My guess/prediction is that President Obama will retain General McChrystal as commander of US forces in Afghanistan. I wouldn’t wager a lot, but here’s the case for betting with me instead of against me:
Obama’s logic will be that, "We are knee-deep in the decisive year." Those are McChrystal’s words from the Hastings article.
Obama spent a great deal of time last year evaluating competing proposals about how to proceed in Afghanistan. In the end, he blessed the McChrystal/Clinton cluster over the objections of the Biden/Eikenberry group. Obama made the policy choice to give McChrystal latitude to pursue the General’s counterinsurgency (COIN) strategy for a specific period of time. Time’s not up.
Regardless of what we may think of Obama’s decision to surge in Afghanistan, he’s likely to want to see it through.
Despite the embarrassment of having a general and his staff publicly dishing on the civilian leadership, there’s no policy disagreement in play. That’s key. And that’s why it’s not a Truman vs. MacArthur moment.
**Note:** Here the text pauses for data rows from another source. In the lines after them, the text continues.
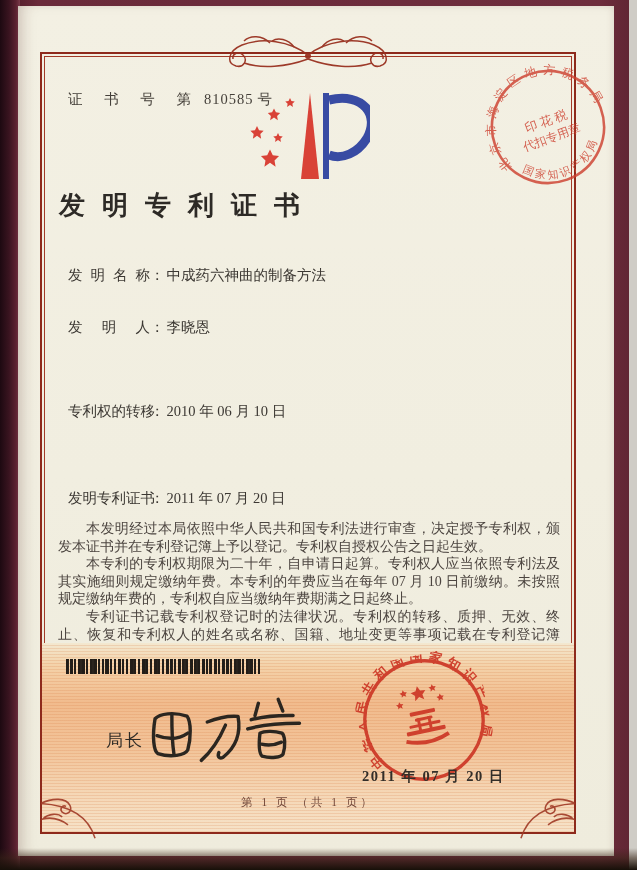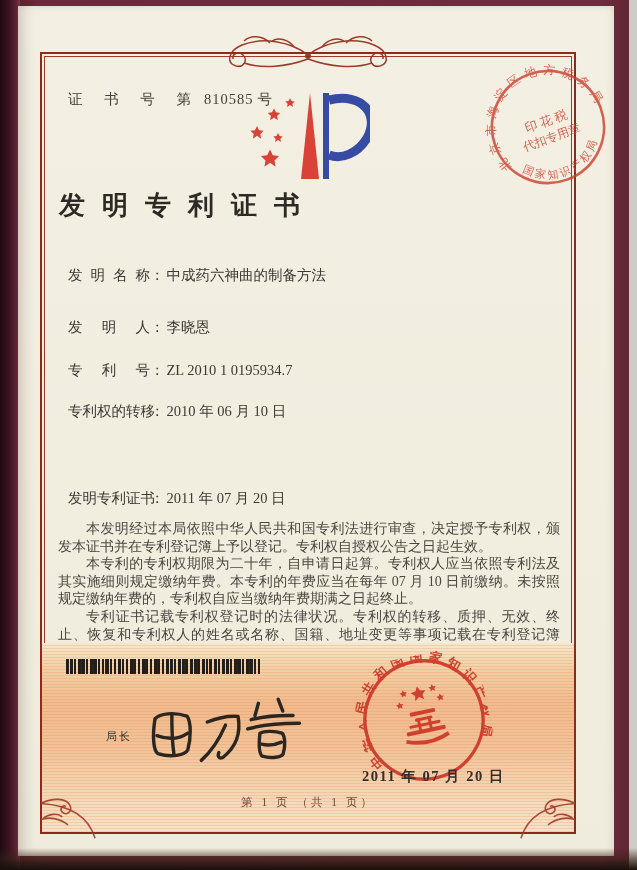--- a/index.html
+++ b/index.html
@@ -48,21 +48,21 @@
   
   .band{position:absolute;left:0;right:0;bottom:0;top:589px;
     background:
       repeating-linear-gradient(0deg,rgba(214,122,66,.20) 0 1px,rgba(255,255,255,0) 1px 3px),
       linear-gradient(180deg,#f3e8d0 0%,#f4d2a9 12%,#f1bb8d 32%,#f2c398 55%,#f5d7b6 80%,#f6e2c8 100%);}
   .barcode{position:absolute;left:24px;top:16px;width:194px;height:15px;
     background:
       repeating-linear-gradient(90deg,#221d18 0 2px,rgba(0,0,0,0) 2px 4px),
       repeating-linear-gradient(90deg,#221d18 0 1px,rgba(0,0,0,0) 1px 6px),
       repeating-linear-gradient(90deg,#2a241e 0 3px,rgba(0,0,0,0) 3px 13px);}
-  .director-label{position:absolute;left:64px;top:86px;font-size:11px;color:#2f2b26;letter-spacing:2px;}
+  .director-label{position:absolute;left:64px;top:86px;font-size:17px;color:#2f2b26;letter-spacing:2px;}
   .signature{position:absolute;left:100px;top:44px;width:170px;height:96px;}
   .office-seal{position:absolute;left:317px;top:12px;width:130px;height:130px;transform:rotate(-12deg);opacity:.95;}
   .issue-date{position:absolute;left:320px;top:124px;font-size:14.5px;color:#332e29;letter-spacing:1.5px;font-weight:600;}
   .page-footer{position:absolute;left:0;right:0;bottom:22px;text-align:center;
     font-size:11.5px;color:#73483a;letter-spacing:3px;}
   .fl{position:absolute;width:58px;height:46px;}
   .fl-br{right:-3px;bottom:-9px;}
   .fl-bl{left:-3px;bottom:-9px;transform:scaleX(-1);}
   .visually-hidden{position:absolute;width:1px;height:1px;overflow:hidden;clip-path:inset(50%);opacity:0;}
 </style>
@@ -127,23 +127,20 @@
       </g>
     </svg>
 
     <div class="title">发明专利证书</div>
 
     <div class="field-row f1">
       <span class="flabel">发 明 人</span><span class="fcolon">：</span><span class="fvalue">李晓恩</span>
     </div>
     <div class="field-row f0">
       <span class="flabel">发 明 名 称</span><span class="fcolon">：</span><span class="fvalue">中成药六神曲的制备方法</span>
-    </div>
-    <div class="field-row f2">
-      <span class="flabel">专 利 号</span><span class="fcolon">：</span><span class="fvalue">ZL 2010 1 0195934.7</span>
     </div>
     <div class="field-row f3">
       <span class="flabel">专利权的转移</span><span class="fcolon">：</span><span class="fvalue">2010 年 06 月 10 日</span>
     </div>
     <div class="field-row f5">
       <span class="flabel">发明专利证书</span><span class="fcolon">：</span><span class="fvalue">2011 年 07 月 20 日</span>
     </div>
 
     <div class="body-text">
       <p>本发明经过本局依照中华人民共和国专利法进行审查，决定授予专利权，颁发本证书并在专利登记簿上予以登记。专利权自授权公告之日起生效。</p>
The substantive matter is whether McChrystal directed "contemptuous words" toward his civilian leadership. In my reading of the article, he did not. It’s clear enough that he tolerated a derisive vibe among his staff, providing fodder for Hastings’ piece and the ensuing scandal. McChrystal’s violation of decorum was foolish enough (and reckless enough) to give Obama free play to fire him. But, compared to the stinking piles of crap our President gets every day from the GOP and its enablers in the right wing media, McChrystal’s words were tame indeed.
Moreover, Obama doesn’t strike me as particularly thin skinned, or as the type who feels the need to make a show after being dissed. Which is why I’ll make this tiny wager that he’ll choose to take the magnanimous high road. Better to quiet the name calling and get back to the far more serious business of war.
Obama probably considers himself too busy to rethink the whole Afghanistan project right now, especially after putting so much time into it last fall. Given that he has already chosen to run this race, he has to calculate an approach that keeps us moving toward the finish line. Keeping McChrystal and his team in place will probably seem far less risky than changing horses at such a critical moment.
I for one, hope Obama is smart enough to find a graceful way to turn down the volume of the media circus as quickly as he did with the Henry Gates/Cambridge police issue last year. Don’t expect to see him drinking beer with McChrystal. But offering some sympathy about the perils of dealing with an over-excitable gossip-dealing press might provide the ticket out.